Un punto in comune: la cultura del risultato
L’olimpismo è la spinta a raggiungere ciò che i Greci chiamavano aristos ovvero, il meglio di tutto, l’eccellenza. Il percorso per raggiungere l’aristos è arduo e implica una intensa competizione. Non vi è nulla di gratuito nell’agon olimpico, la competizione, da cui deriva anche la parola agonia. Questo non è comunismo. C’è uguaglianza nelle opportunità, ma il profitto per i vincitori si materializza sottoforma di ricchi premi. Similmente, nella versione di Adam Smith del puro capitalismo, gli imprenditori che hanno successo vengono ricompensati da profitti considerevoli e da maggiori quote di mercato. “Ad ognuno a seconda dei risultati ottenuti” al contrario dell’ideale comunista “ad ognuno a seconda del suo bisogno”. Il celebre sociologo Max Weber ci fa notare nel suo “Etica Protestante e lo Spirito del Capitalismo” che la filosofia del libero mercato si basa sulla parabola biblica dei talenti. Un padre donò 100 talenti (unità monetaria biblica) ad ognuno dei suoi tre figli, e, passato un anno, verificò come ciascuno di essi aveva impiegato questo capitale. Il primo spese l’intera somma. Il secondo gli riportò l’intera somma, mentre il terzo, avendo investito il capitale, non solo restituì al padre la somma iniziale, ma tenne per sé un profitto di altri 200 talenti. Fu proprio il terzo figlio a ricevere la benedizione del padre. Fare soldi in un sistema di mercato libero è allo stesso tempo morale e attraente. Avere successo nelle discipline olimpiche ed essere giustamente ricompensati è allo stesso modo morale. La parabola dei talenti è la filosofia sia delle Olimpiadi che del capitalismo puro. Ma il capitalismo globale contemporaneo e lo spirito olimpico divergono per almeno tre aspetti.

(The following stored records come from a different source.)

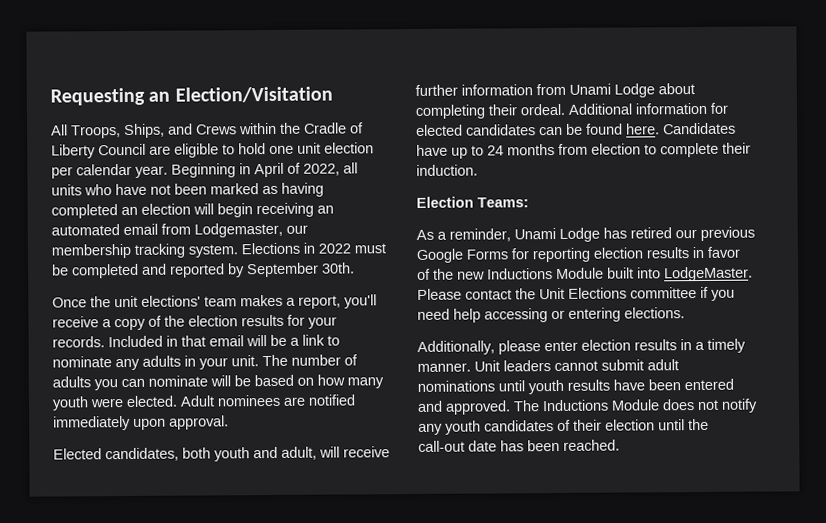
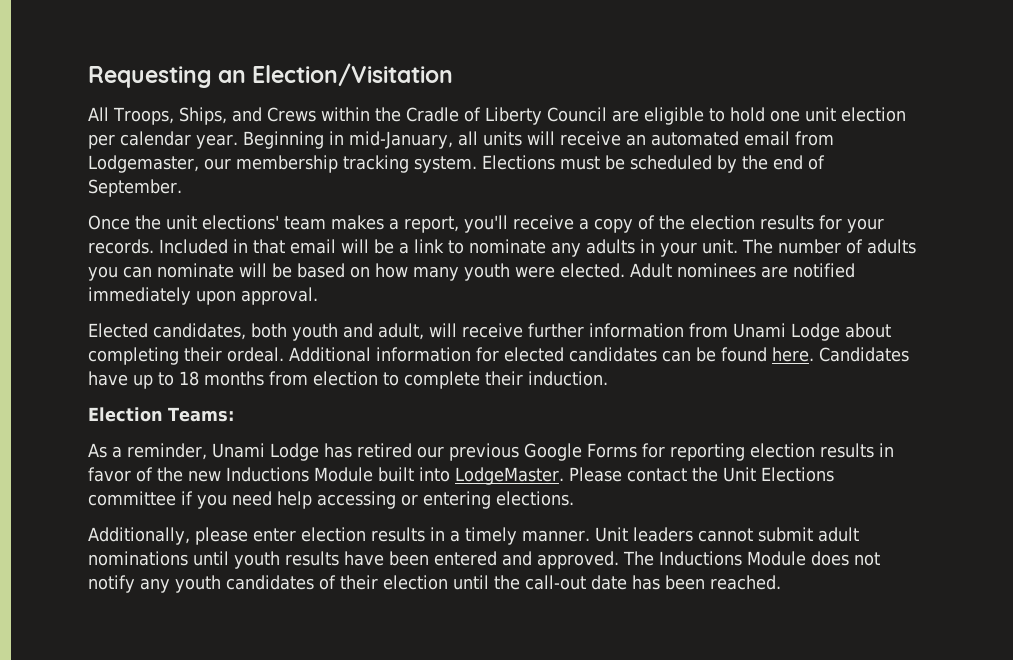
- Beginning in April of 2022, all units who have not been marked as having completed an election will begin receiving an automated email from Lodgemaster, our membership tracking system.
+ Beginning in mid-January, all units will receive an automated email from Lodgemaster, our membership tracking system.
- Elections in 2022 must be completed and reported by September 30th.
+ Elections must be scheduled by the end of September.
- Candidates have up to 24 months from election to complete their induction.
+ Candidates have up to 18 months from election to complete their induction.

Prima differenza: l’oro ai i vincitori, ma qualcosa anche ai vinti
Prendiamo in considerazione da una parte la filosofia insita nel Colosseo romano e dall’altra lo Stadio ateniese. Nel primo, il gladiatore sconfitto può essere anche eventualmente ucciso. Nella modalità olimpica chi perde va a casa per competere un altro giorno. C’è un grande rispetto verso chi perde: gli sconfitti vengono trattati con deferenza e amicizia. Anche se non ai livelli del Colosseo romano anche l’economia globale contemporanea è alla maniera dei gladiatori e piuttosto spietata. 1 miliardo su 6 miliardi di persone sul pianeta controlla l’80% delle entrate globali, lasciando gli altri 5 miliardi a vivere con meno di 2 dollari al giorno. Scarsità di acqua pulita, di risorse base, di aiuti medici coesistono con le spese esorbitanti di pochi. Inoltre, nel capitalismo globale, le garanzie di tutela dei “perdenti” i perdenti vanno sempre più scomparendo. La globalizzazione ha ridotto la capacità delle nazioni-stato di ridistribuire le entrate attraverso politiche sociali adeguate, principalmente per paura di allontanare le imprese indipendenti. Per esempio, la settimana lavorativa francese di 35 ore è sotto attacco per il timore che le corporazioni indipendenti si trasferiscano in altri Paesi.. La lotta libera in un ambiente competitivo porta alla corsa verso le migliori posizioni con il pericolo di una diminuzione graduale della protezione sociale. La redistribuzione internazionale delle entrate attraverso l’assistenza ufficiale allo sviluppo di per sé è un tentativo goffo e nel complesso inefficace. In alcuni casi il risultato netto, così come qualcuno ha osservato, è di prendere soldi dai poveri delle nazioni ricche (attraverso le tasse) per trasferirli ai ricchi dei paesi poveri (attraverso l’assistenza allo sviluppo). La maggior parte di questi “aiuti” finisce in conti bancari svizzeri.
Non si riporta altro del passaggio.